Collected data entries
....................
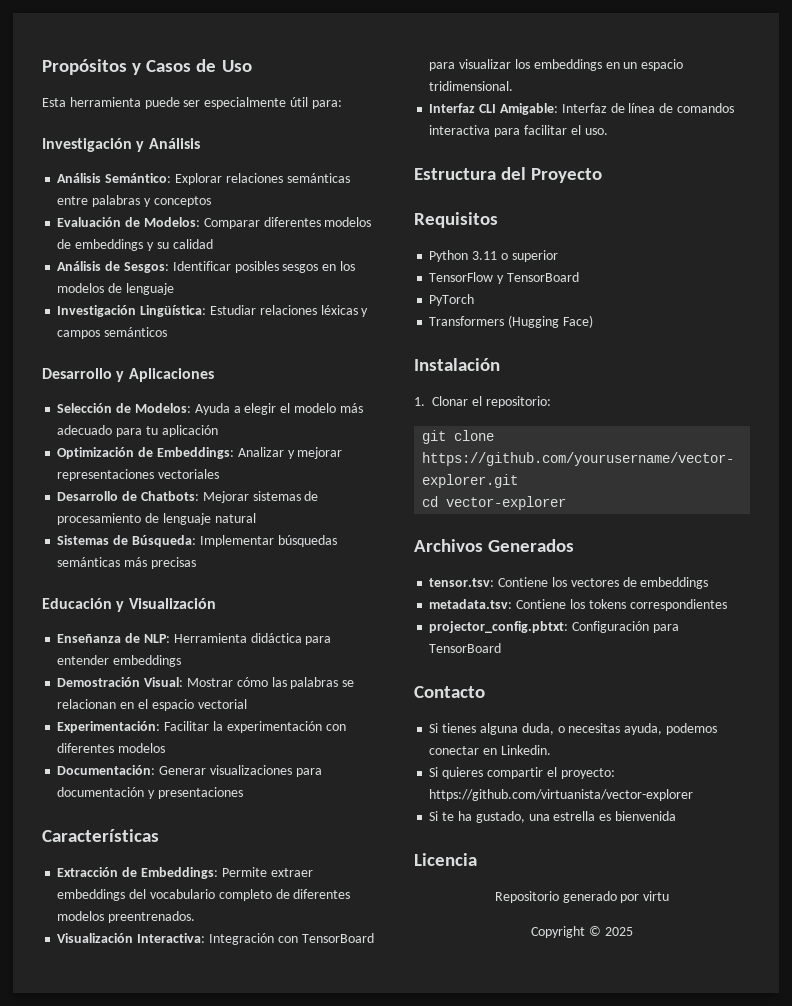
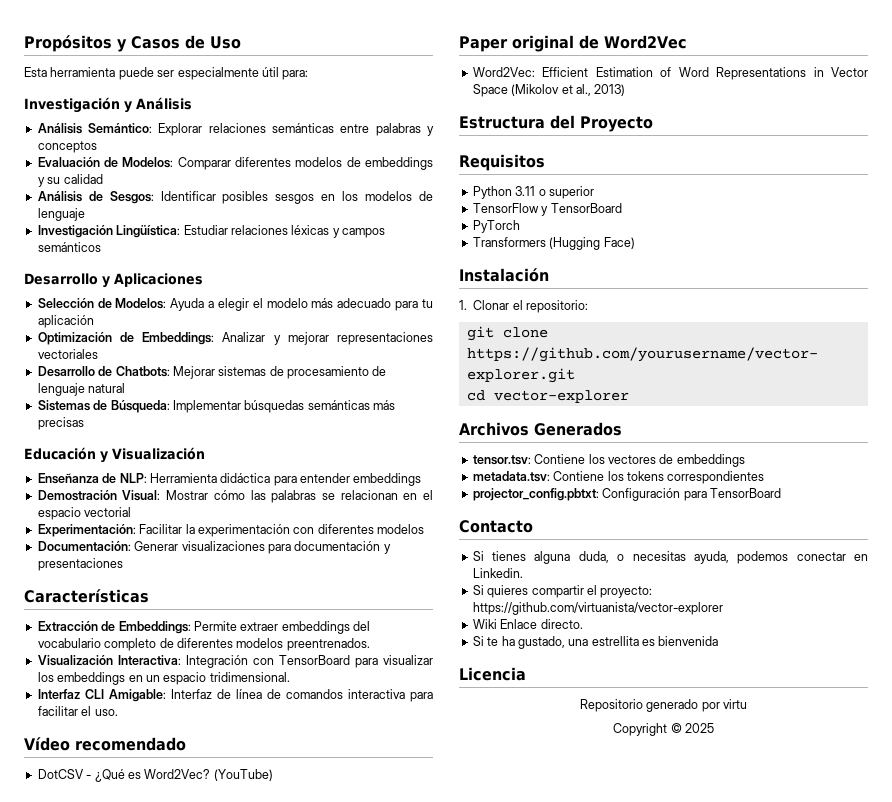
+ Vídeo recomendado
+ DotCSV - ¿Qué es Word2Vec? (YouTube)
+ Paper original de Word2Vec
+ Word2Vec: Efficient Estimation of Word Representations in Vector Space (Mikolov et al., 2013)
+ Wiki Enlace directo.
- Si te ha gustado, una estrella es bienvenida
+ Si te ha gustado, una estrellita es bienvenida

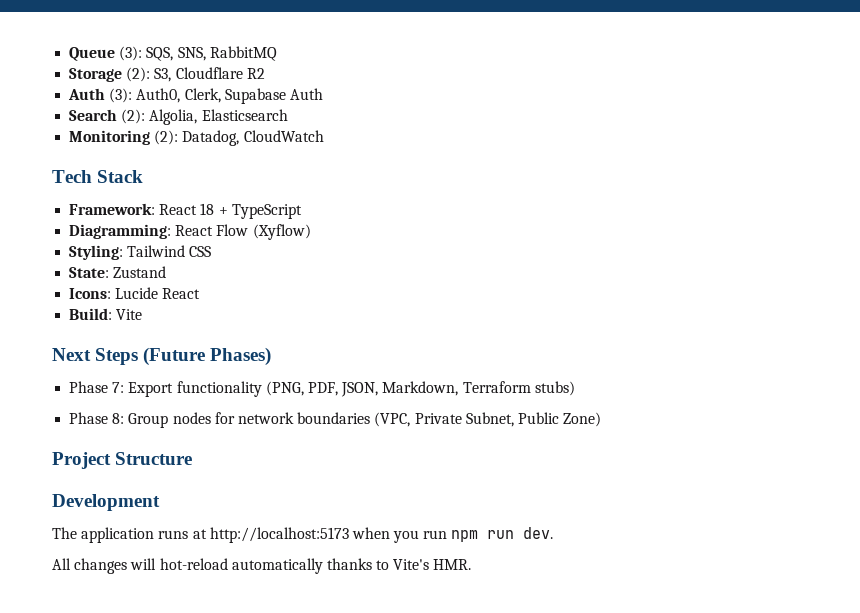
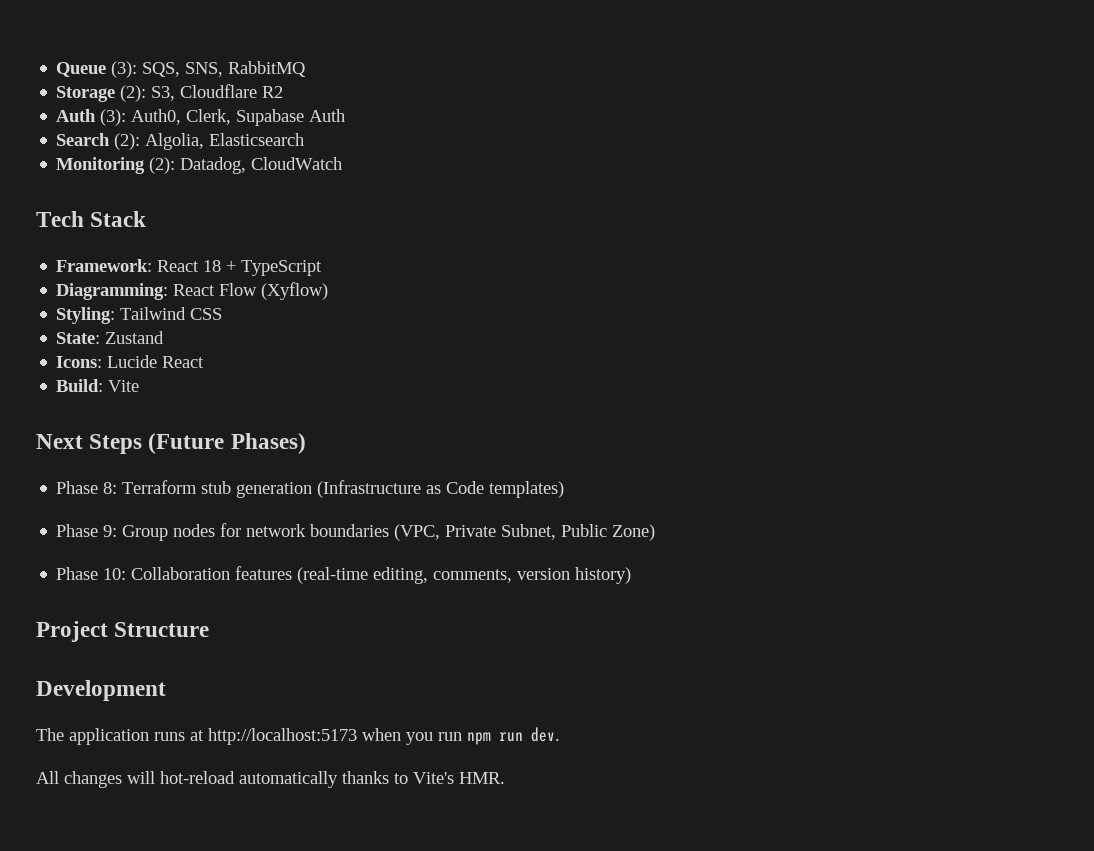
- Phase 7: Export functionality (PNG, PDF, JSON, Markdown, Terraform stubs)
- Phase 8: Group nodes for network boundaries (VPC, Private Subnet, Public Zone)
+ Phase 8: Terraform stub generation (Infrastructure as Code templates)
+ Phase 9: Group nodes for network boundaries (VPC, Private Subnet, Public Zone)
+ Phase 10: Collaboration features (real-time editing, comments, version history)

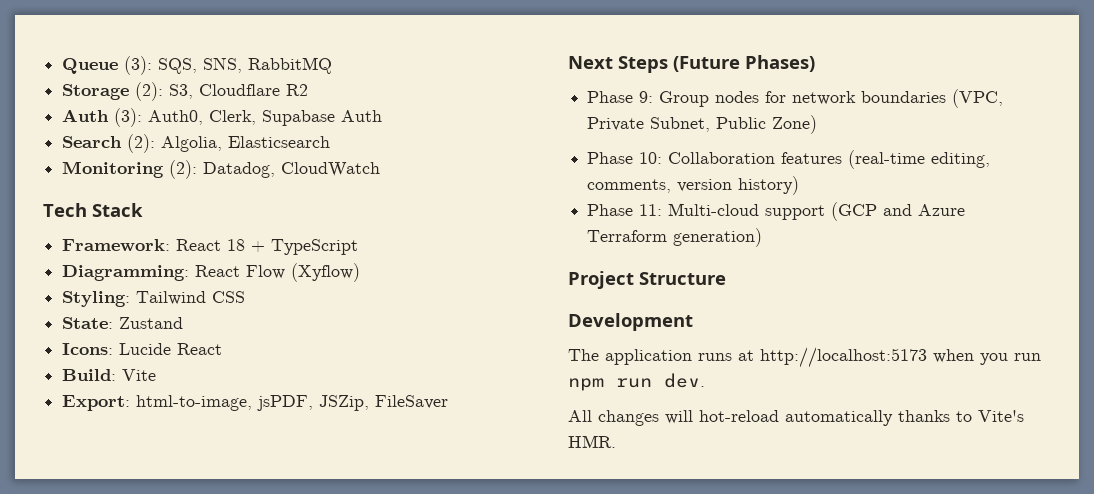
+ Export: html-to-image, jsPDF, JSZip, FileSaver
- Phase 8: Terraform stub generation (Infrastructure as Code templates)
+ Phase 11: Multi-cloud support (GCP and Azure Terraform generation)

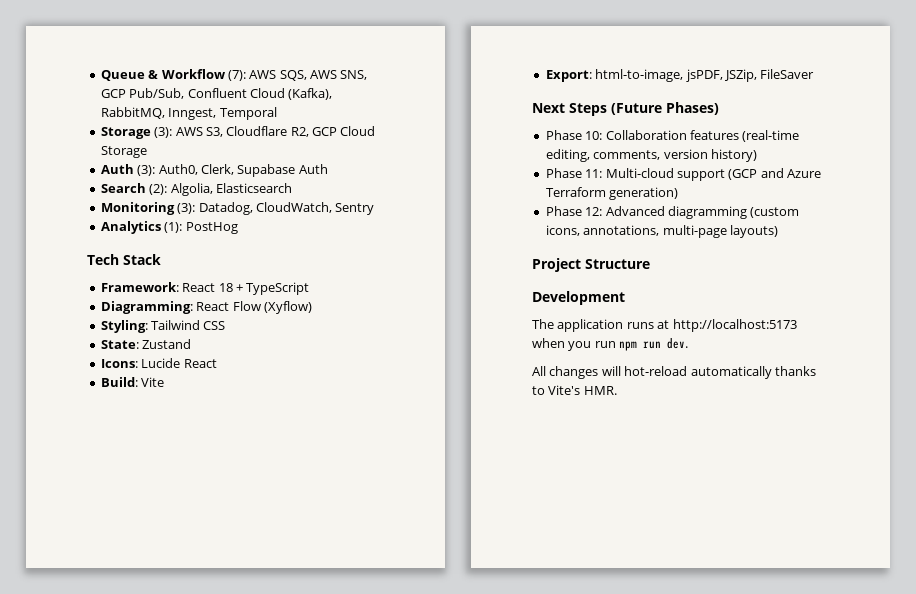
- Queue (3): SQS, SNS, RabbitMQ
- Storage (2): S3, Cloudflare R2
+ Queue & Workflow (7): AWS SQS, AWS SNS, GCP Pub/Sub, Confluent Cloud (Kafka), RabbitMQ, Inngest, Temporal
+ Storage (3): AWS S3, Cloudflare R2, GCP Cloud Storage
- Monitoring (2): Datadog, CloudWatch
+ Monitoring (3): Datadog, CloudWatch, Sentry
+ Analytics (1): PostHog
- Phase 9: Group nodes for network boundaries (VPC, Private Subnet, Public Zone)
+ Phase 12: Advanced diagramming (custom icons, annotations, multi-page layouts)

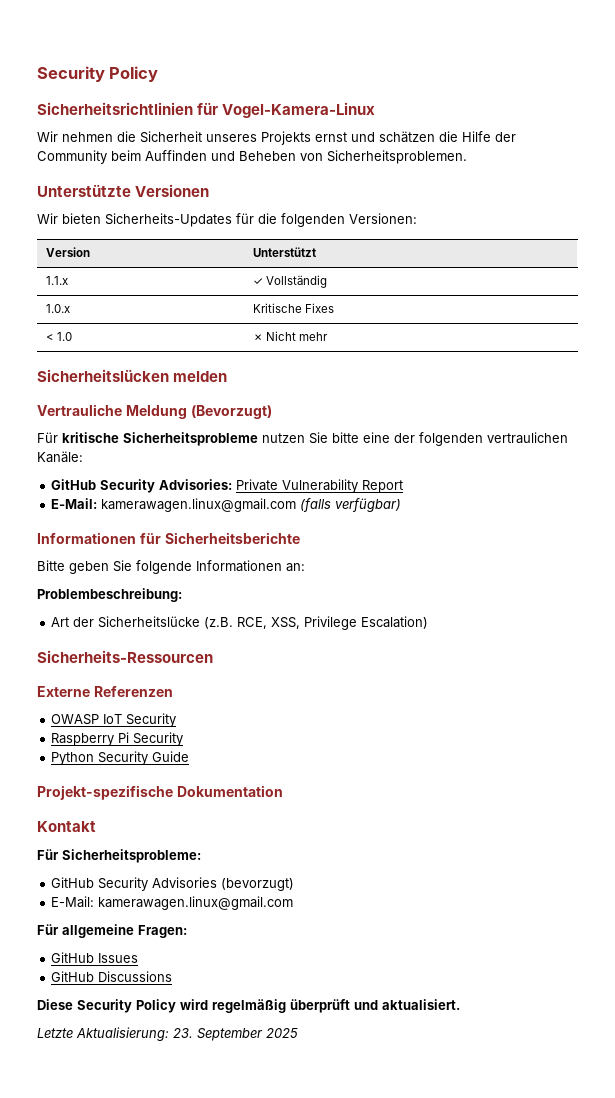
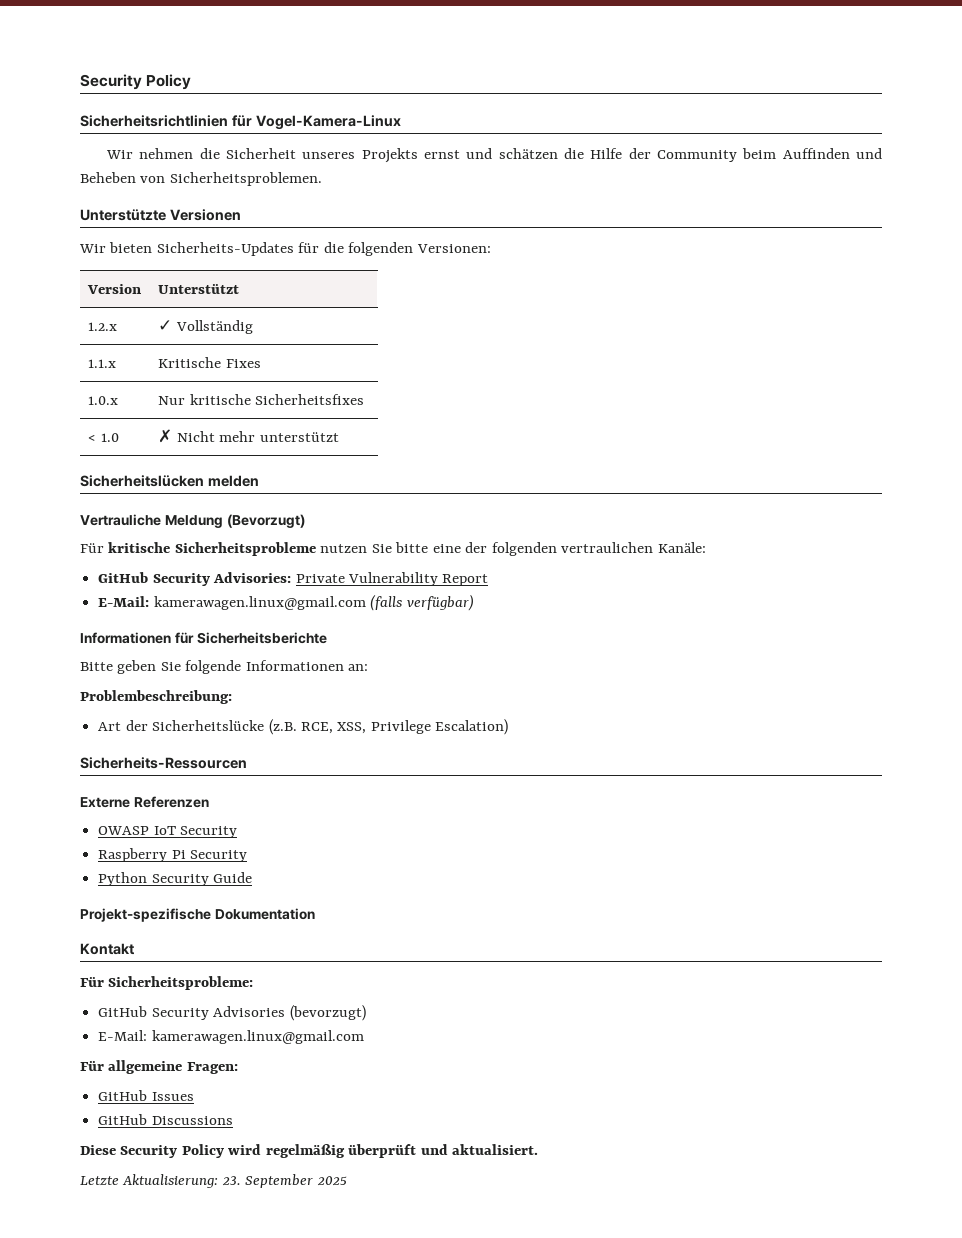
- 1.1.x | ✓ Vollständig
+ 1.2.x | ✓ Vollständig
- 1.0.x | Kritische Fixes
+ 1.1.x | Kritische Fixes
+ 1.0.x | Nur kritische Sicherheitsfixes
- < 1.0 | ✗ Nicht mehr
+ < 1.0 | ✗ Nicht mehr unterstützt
....................
## EXERCISE INSTRUCTIONS
Exactly reproduce the lines from the one containing "1.2.x | ✓ Vollständig" through the end of the records, and only those lines.

## TASK RESULT
+ 1.2.x | ✓ Vollständig
- 1.0.x | Kritische Fixes
+ 1.1.x | Kritische Fixes
+ 1.0.x | Nur kritische Sicherheitsfixes
- < 1.0 | ✗ Nicht mehr
+ < 1.0 | ✗ Nicht mehr unterstützt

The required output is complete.